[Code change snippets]
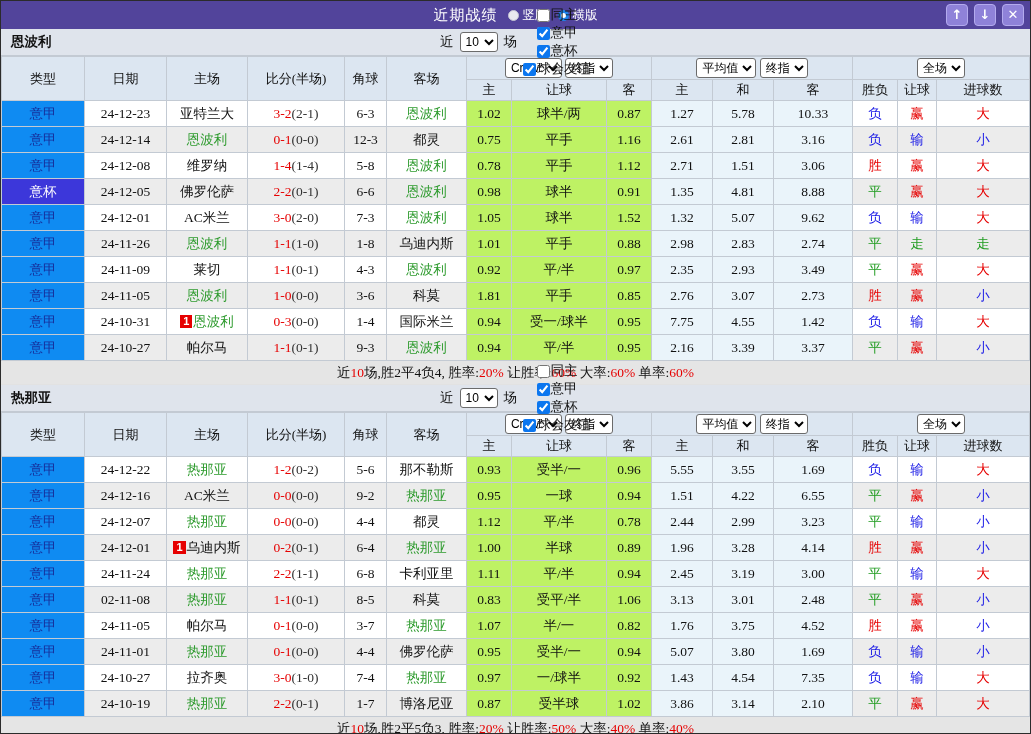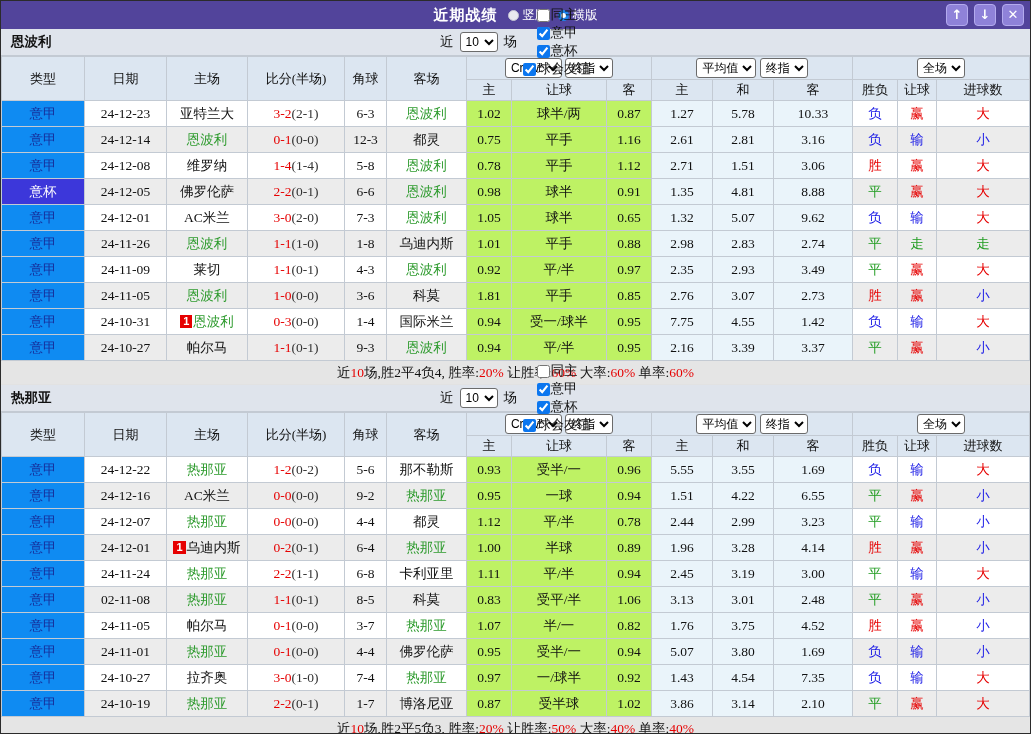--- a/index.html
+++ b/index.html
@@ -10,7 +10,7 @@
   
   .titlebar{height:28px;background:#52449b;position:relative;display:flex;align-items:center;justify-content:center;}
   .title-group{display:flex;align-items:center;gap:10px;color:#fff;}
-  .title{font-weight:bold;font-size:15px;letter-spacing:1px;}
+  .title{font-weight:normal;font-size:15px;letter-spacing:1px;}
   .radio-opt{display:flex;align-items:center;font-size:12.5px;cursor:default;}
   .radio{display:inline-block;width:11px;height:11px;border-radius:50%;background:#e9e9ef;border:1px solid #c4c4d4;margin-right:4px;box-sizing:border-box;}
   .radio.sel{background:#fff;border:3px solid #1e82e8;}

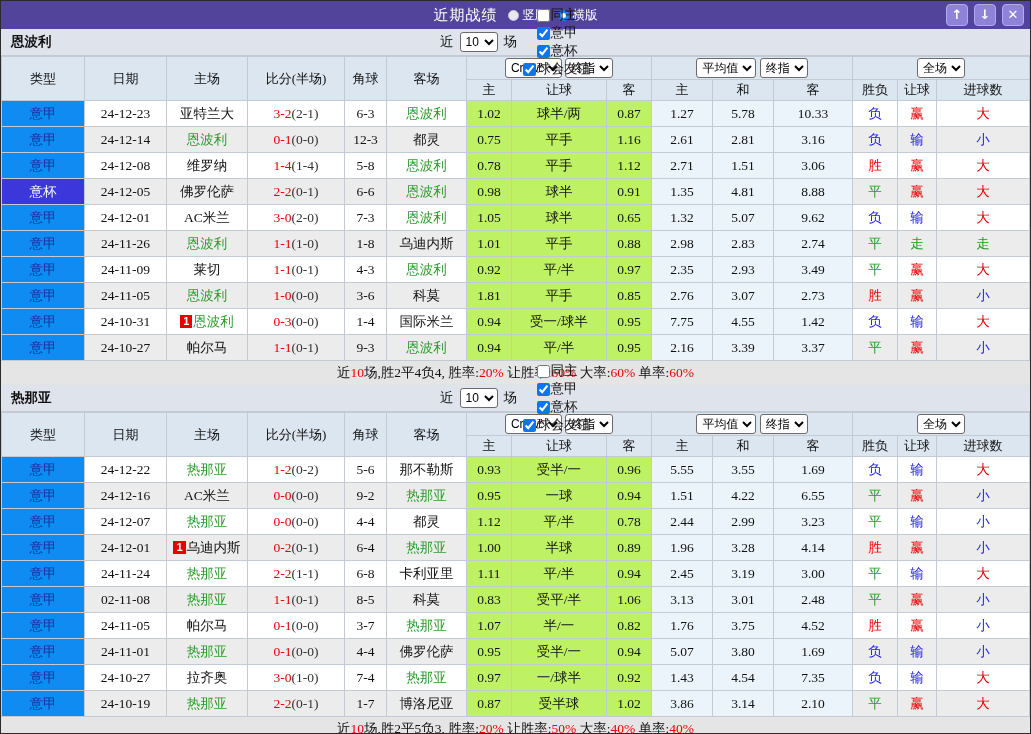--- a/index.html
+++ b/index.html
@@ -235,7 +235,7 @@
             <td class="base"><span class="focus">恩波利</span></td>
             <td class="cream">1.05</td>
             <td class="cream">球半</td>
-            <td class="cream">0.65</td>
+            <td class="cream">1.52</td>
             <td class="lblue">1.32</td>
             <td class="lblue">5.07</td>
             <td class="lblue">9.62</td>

● WORK INSTRUCTION:
Exact reproduction of the entries above is required, with pictures excluded.

● WRITTEN SOLUTION:
--- a/index.html
+++ b/index.html
@@ -10,7 +10,7 @@
   
   .titlebar{height:28px;background:#52449b;position:relative;display:flex;align-items:center;justify-content:center;}
   .title-group{display:flex;align-items:center;gap:10px;color:#fff;}
-  .title{font-weight:bold;font-size:15px;letter-spacing:1px;}
+  .title{font-weight:normal;font-size:15px;letter-spacing:1px;}
   .radio-opt{display:flex;align-items:center;font-size:12.5px;cursor:default;}
   .radio{display:inline-block;width:11px;height:11px;border-radius:50%;background:#e9e9ef;border:1px solid #c4c4d4;margin-right:4px;box-sizing:border-box;}
   .radio.sel{background:#fff;border:3px solid #1e82e8;}

--- a/index.html
+++ b/index.html
@@ -235,7 +235,7 @@
             <td class="base"><span class="focus">恩波利</span></td>
             <td class="cream">1.05</td>
             <td class="cream">球半</td>
-            <td class="cream">0.65</td>
+            <td class="cream">1.52</td>
             <td class="lblue">1.32</td>
             <td class="lblue">5.07</td>
             <td class="lblue">9.62</td>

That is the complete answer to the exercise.